Damn, your right about that Glider. If I can recall, Charles Lightoller, former Second Officer of the RMS Titanic, used his private yacht to help with the evacuation. 

I think a  is in order to those involved.


----------



## RabidAlien (Aug 28, 2011)

I think a lot of private yachts/sailboats/fishing boats were used at Dunkirk. They were buying up or renting anything they could get their hands on to get the troops out.

I'll agree with VZ.... to those who made it possible, and to those who made it happen.


----------



## fastmongrel (Aug 29, 2011)

RabidAlien said:


> I think a lot of private yachts/sailboats/fishing boats were used at Dunkirk. They were buying up or renting anything they could get their hands on to get the troops out.
> 
> I'll agree with VZ.... to those who made it possible, and to those who made it happen.

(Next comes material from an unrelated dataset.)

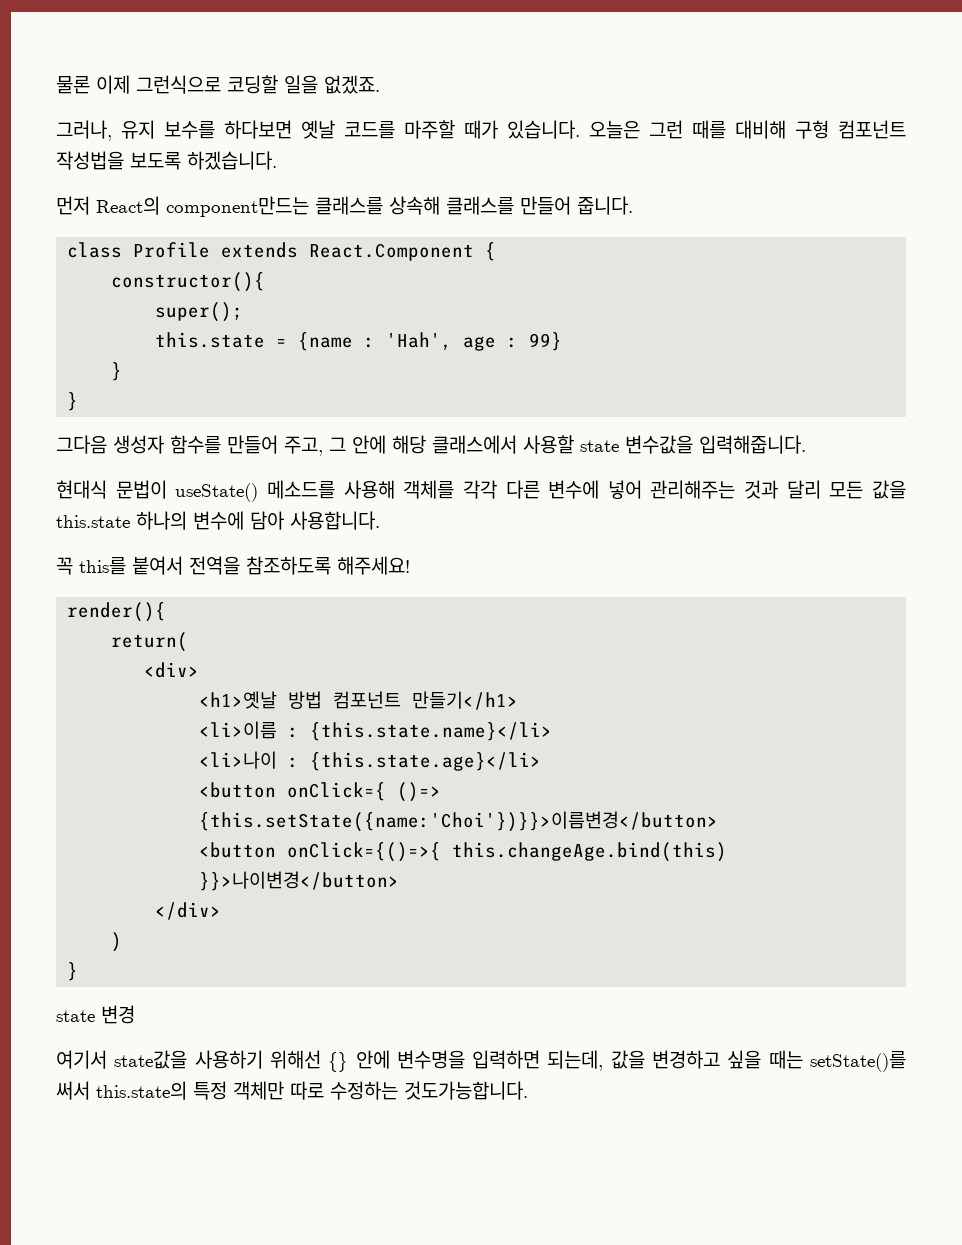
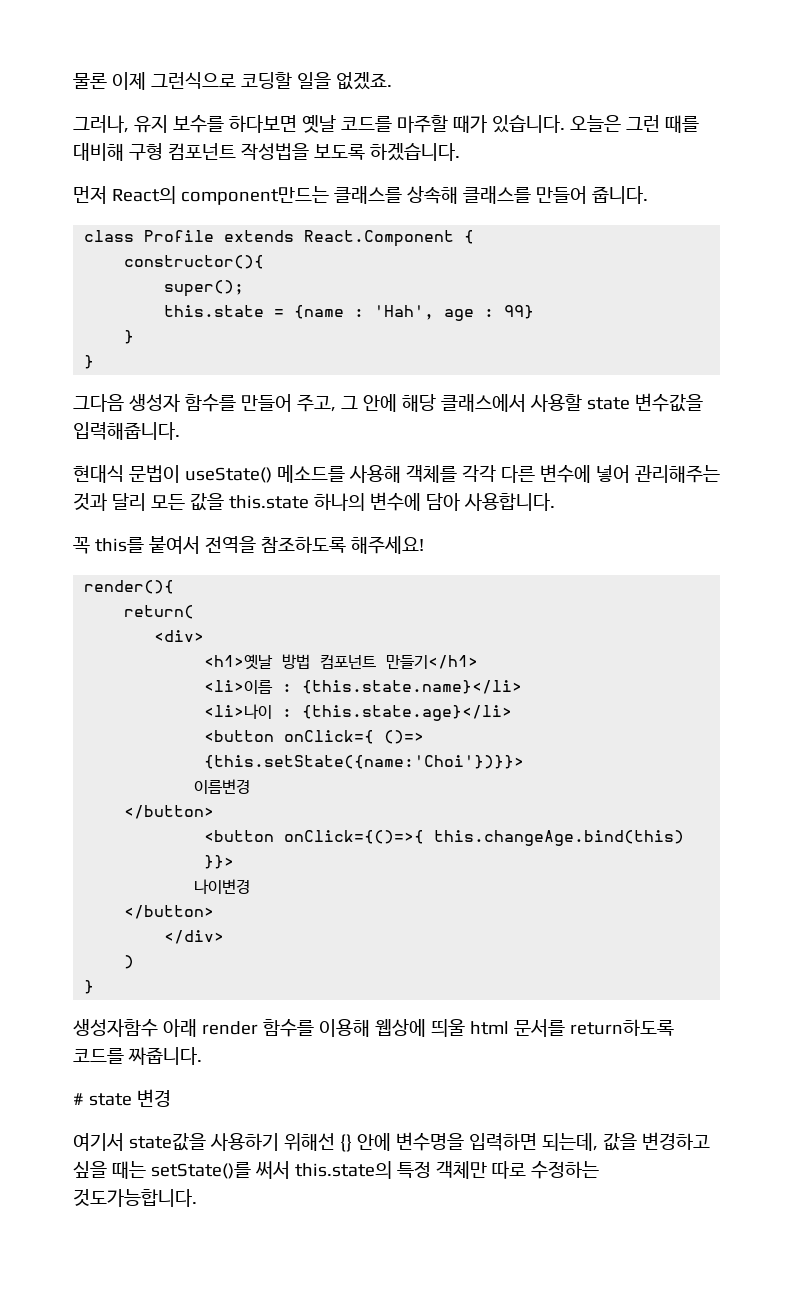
[199,811,719,832] {this.setState({name:'Choi'})}}>이름변경</button> -> [204,755,525,769] [194,779,251,794] [124,805,215,819] {this.setState({name:'Choi'})}}> // 이름변경 // </button>
[199,871,400,891] }}>나이변경</button> -> [204,855,235,869] [194,879,251,894] [124,905,215,919] }}> // 나이변경 // </button>
(79, 971) none -> [73,1019,674,1037] [73,1047,202,1065] [73,1093,84,1105] 생성자함수 아래 render 함수를 이용해 웹상에 띄울 html 문서를 return하도록 코드를 짜줍니다. // #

If I have my facts right there wasnt any renting or buying. All boats over a certain length or fitted with an engine had to be registered and the Navy simply took what was needed. There were retrospective payments made but there was no time to worry about such niceties and I dont think many owners would have tried to prevent the Navy taking there boat.

As for size it might have been an advantage to be in a small boat after all the big shark doesnt attack a little fish its after bigger prey.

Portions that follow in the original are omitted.